The survival benefit of hyperthermic intraperitoneal chemotherapy (HIPEC) has been well defined at the time of interval cytoreductive surgery, but the role of HIPEC remains uncertain for patients with newly diagnosed advanced ovarian cancer in the upfront setting. The present study aimed to report the updated long-term survival outcomes after 5 years of follow-up from our previous multicenter retrospective cohort study to compare primary cytoreductive surgery (PCS) plus HIPEC with PCS alone among women with stage III epithelial ovarian cancer.

Material and Methods

This study was conducted at five high-volume gynecological medical centers in China from January 2010 to May 2017. Eligible patients with complete data were treated with either PCS combined with HIPEC or PCS alone. The 5-year overall survival (OS) rate was updated to compare PCS plus HIPEC with PCS alone. The inverse probability of treatment weighting (IPTW) method based on a propensity score model for each patient was used to control the confounding factors and evaluate the effect of HIPEC.

Results

Data from 789 patients, a total of 584 eligible stage III epithelial ovarian cancer patients were ultimately included in the analysis (PCS-plus-HIPEC group, n = 425; PCS-alone group, n = 159). After IPTW adjustment, the median OS was 44.5 (95% CI, 40.1–49.1) months in the PCS-plus-HIPEC group and 32.4 (95% CI, 28.8–40.3) months in the PCS-alone group (weighted hazard ratio, 0.74; 95% CI, 0.59–0.93; p = 0.006). At 5 years, the OS rates were 37.9% (95% CI, 33.0%–42.8%) in the PCS-plus-HIPEC group and 26.4% (95% CI, 18.9%–34.6%) in the PCS-alone group (p = 0.007). After stratification into optimal and suboptimal cytoreduction subgroups, patients in the PCS-plus-HIPEC group maintained a greater association with improved OS than those in the PCS-alone group.
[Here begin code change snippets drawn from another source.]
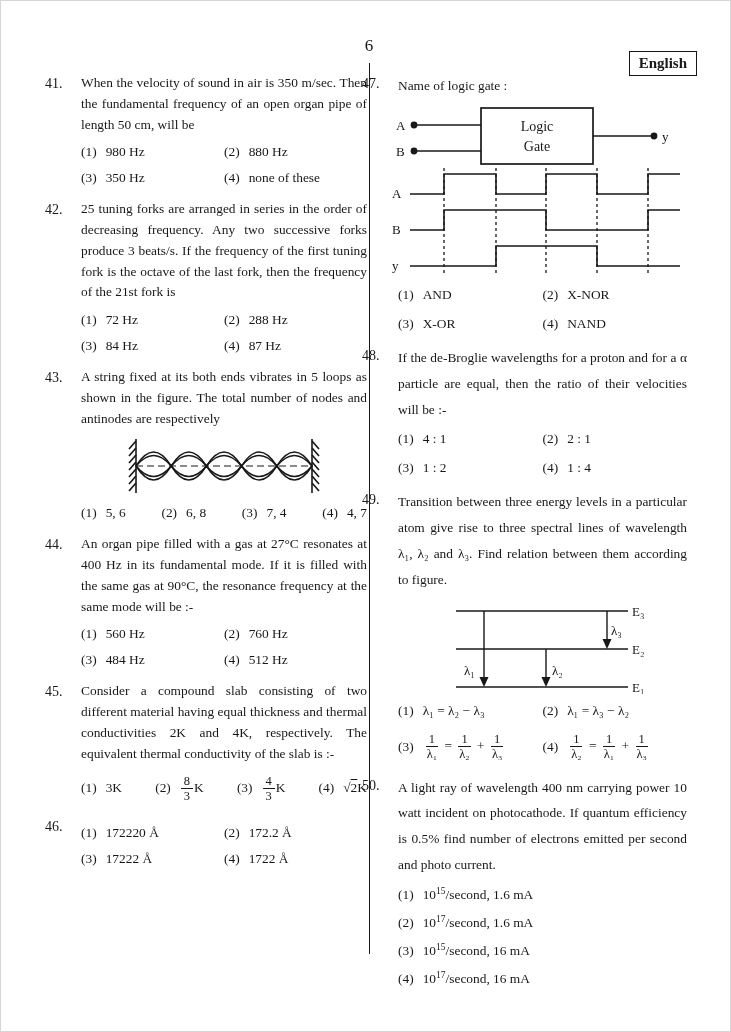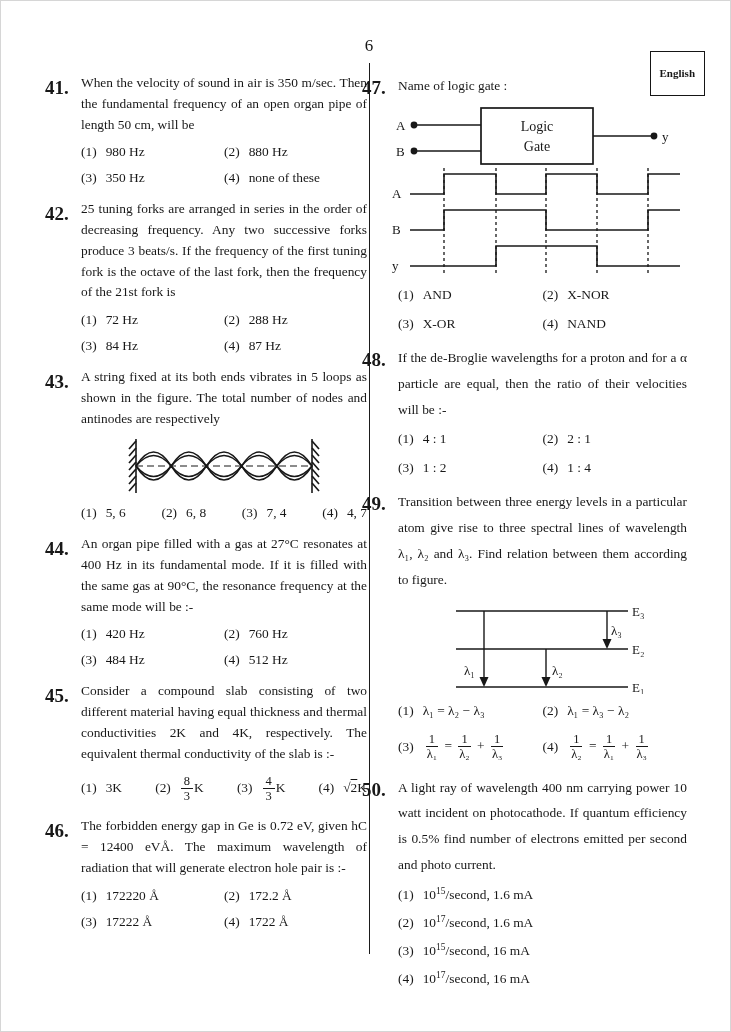"English" .lang-tag { font-size: 11px -> 15px; padding: 14px 9px -> 4px 9px; right: 25px -> 33px }
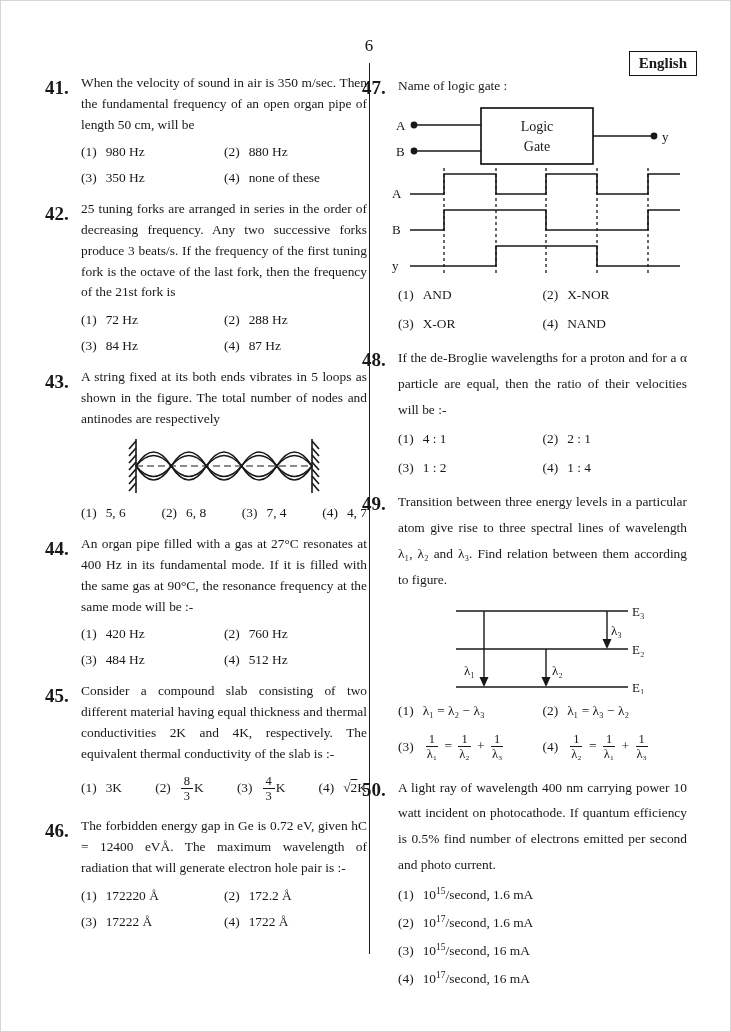"41." .qnum { font-size: 19px -> 14px; font-weight: 700 -> 400 }
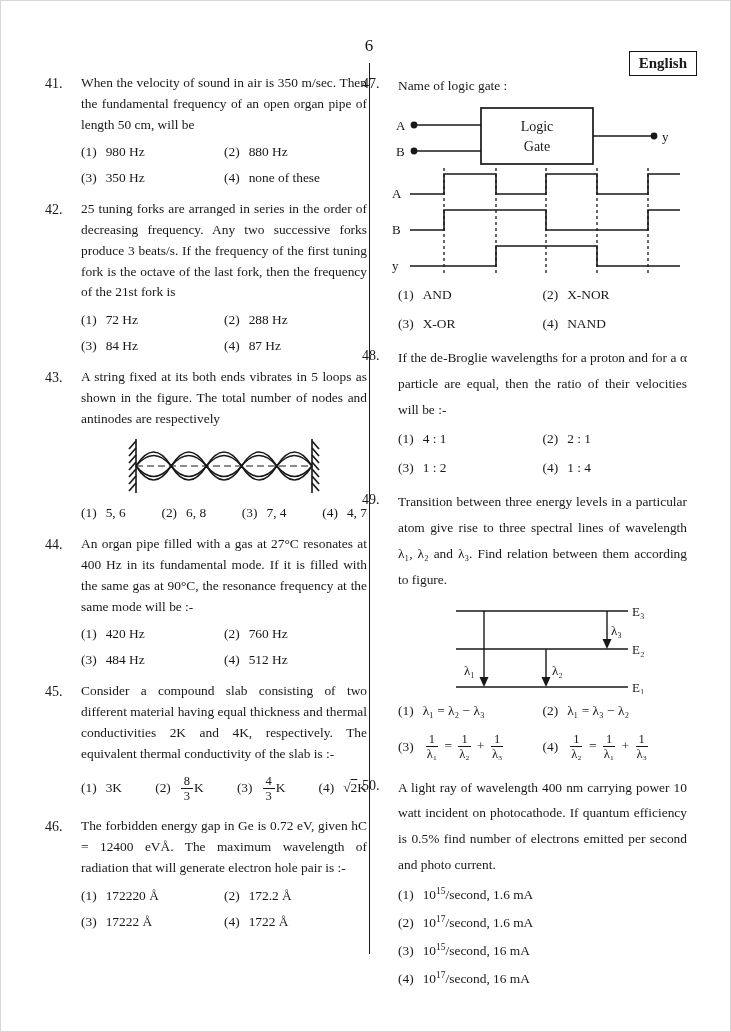"420 Hz" span.oval { text: 420 -> 560 }
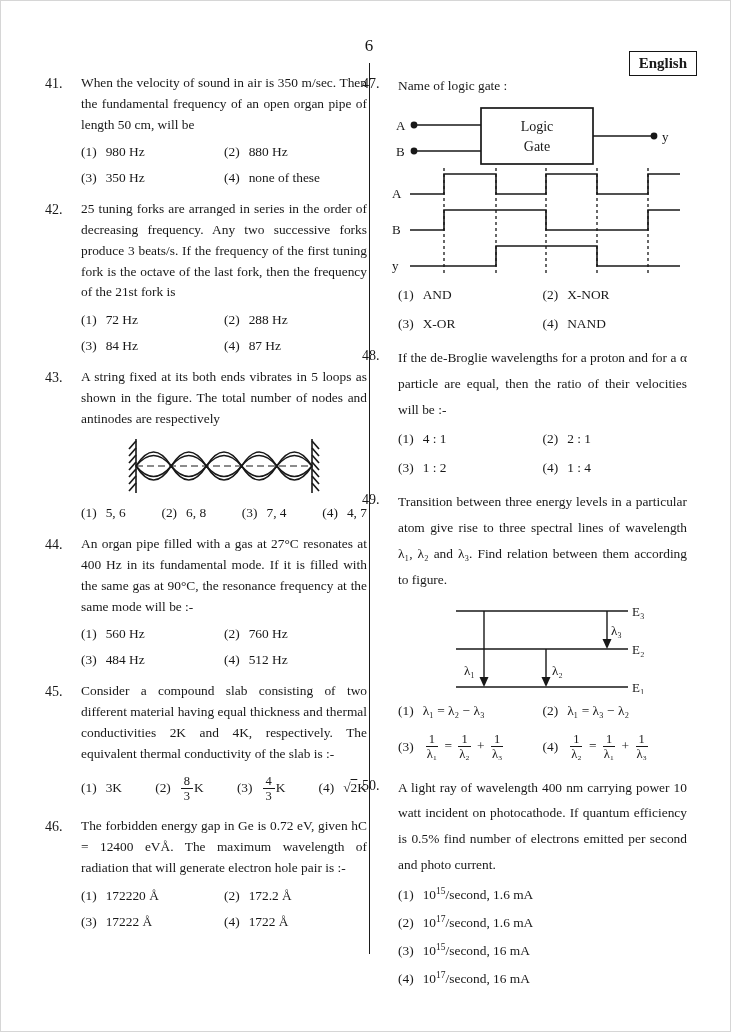"The forbidden energy gap in" div.qtext { html: <div>The forbidden energy gap in Ge is 0.72 eV, given hC = 12400 eVÅ. The maximum wavelength of radiation that will generate electron hole pair is :-</div> -> none }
Among the women who underwent optimal cytoreduction in the PCS-plus-HIPEC group and PCS-alone group, the median OS was 49.9 (95% CI, 45.2–58.4) months and 37.8 (95% CI, 30.5–53.0) months (p = 0.042) while the 5-year OS rate was 43.7% (95% CI, 37.7%–49.6%) and 33.2% (95% CI, 23.3%–43.5%), respectively (p = 0.040). Meanwhile, for those treated with suboptimal cytoreduction subgroup in the PCS-plus-HIPEC and PCS-alone groups, the median OS was 28.4 (95% CI, 22.2–39.9) months and 20.6 (95% CI, 10.6–32.4) months (p = 0.099) while the 5-year OS rate was 22.4% (95% CI, 15.1%–30.5%) and 12.2% (95% CI, 4.4%–24.2%), respectively (p = 0.060). The median follow-up period was 87.2 (95% CI, 85.1–92.7) months.

Conclusions

The updated results indicate that the addition of HIPEC is associated with improved long-term survival outcomes beyond 5 years for patients with stage III epithelial ovarian cancer in the upfront setting.

Abstract Image

III期上皮性卵巢癌术前细胞减少手术后的腹腔内高温化疗:长期生存随访。
导论:在间歇细胞减少手术时,热腹腔化疗(HIPEC)的生存益处已经得到了很好的定义,但HIPEC在新诊断的晚期卵巢癌患者的前期治疗中的作用仍然不确定。本研究旨在报道我们之前的多中心回顾性队列研究的最新长期生存结果,该研究比较了原发性细胞减少手术(PCS)加HIPEC与单纯PCS在III期上皮性卵巢癌患者中的随访。材料与方法:本研究于2010年1月至2017年5月在中国五家大容量妇科医疗中心进行。数据完整的符合条件的患者接受PCS联合HIPEC或PCS单独治疗。更新5年总生存率(OS),比较PCS + HIPEC与单独PCS。采用基于倾向性评分模型的治疗加权逆概率法(inverse probability of treatment weighting, IPTW)控制混杂因素,评价HIPEC的效果。结果:789例患者的数据,总共584例符合条件的III期上皮性卵巢癌患者最终被纳入分析(pcs + hipec组,n = 425;单独使用pcs组,n = 159)。经IPTW调整后,pcs + hipec组的中位OS为44.5 (95% CI, 40.1-49.1)个月,单独pcs组的中位OS为32.4 (95% CI, 28.8-40.3)个月(加权风险比,0.74;95% ci, 0.59-0.93;p = 0.006)。5年时,pcs + hipec组的OS率为37.9% (95% CI, 33.0%-42.8%),单独pcs组的OS率为26.4% (95% CI, 18.9%-34.6%) (p = 0.007)。在分为最佳和次最佳细胞减少亚组后,与单独使用pcs组相比,pcs + hipec组患者与OS改善的相关性更大。在细胞减少最佳的pcs + hipec组和单独pcs组中,中位OS分别为49.9 (95% CI, 45.2-58.4)个月和37.8 (95% CI, 30.5-53.0)个月(p = 0.042),而5年OS率分别为43.7% (95% CI, 37.7%-49.6%)和33.2% (95% CI, 23.3%-43.5%) (p = 0.040)。与此同时,在pcs + hipec组和单独pcs组中,次优细胞减少亚组的中位OS为28.4 (95% CI, 22.2-39.9)个月和20.6 (95% CI, 10.6-32.4)个月(p = 0.099),而5年OS率分别为22.4% (95% CI, 15.1%-30.5%)和12.2% (95% CI, 4.4%-24.2%) (p = 0.060)。中位随访时间为87.2个月(95% CI, 85.1-92.7)。结论:最新的研究结果表明,HIPEC的加入与III期上皮性卵巢癌患者5年以上的长期生存预后改善有关。
本文章由计算机程序翻译,如有差异,请以英文原文为准。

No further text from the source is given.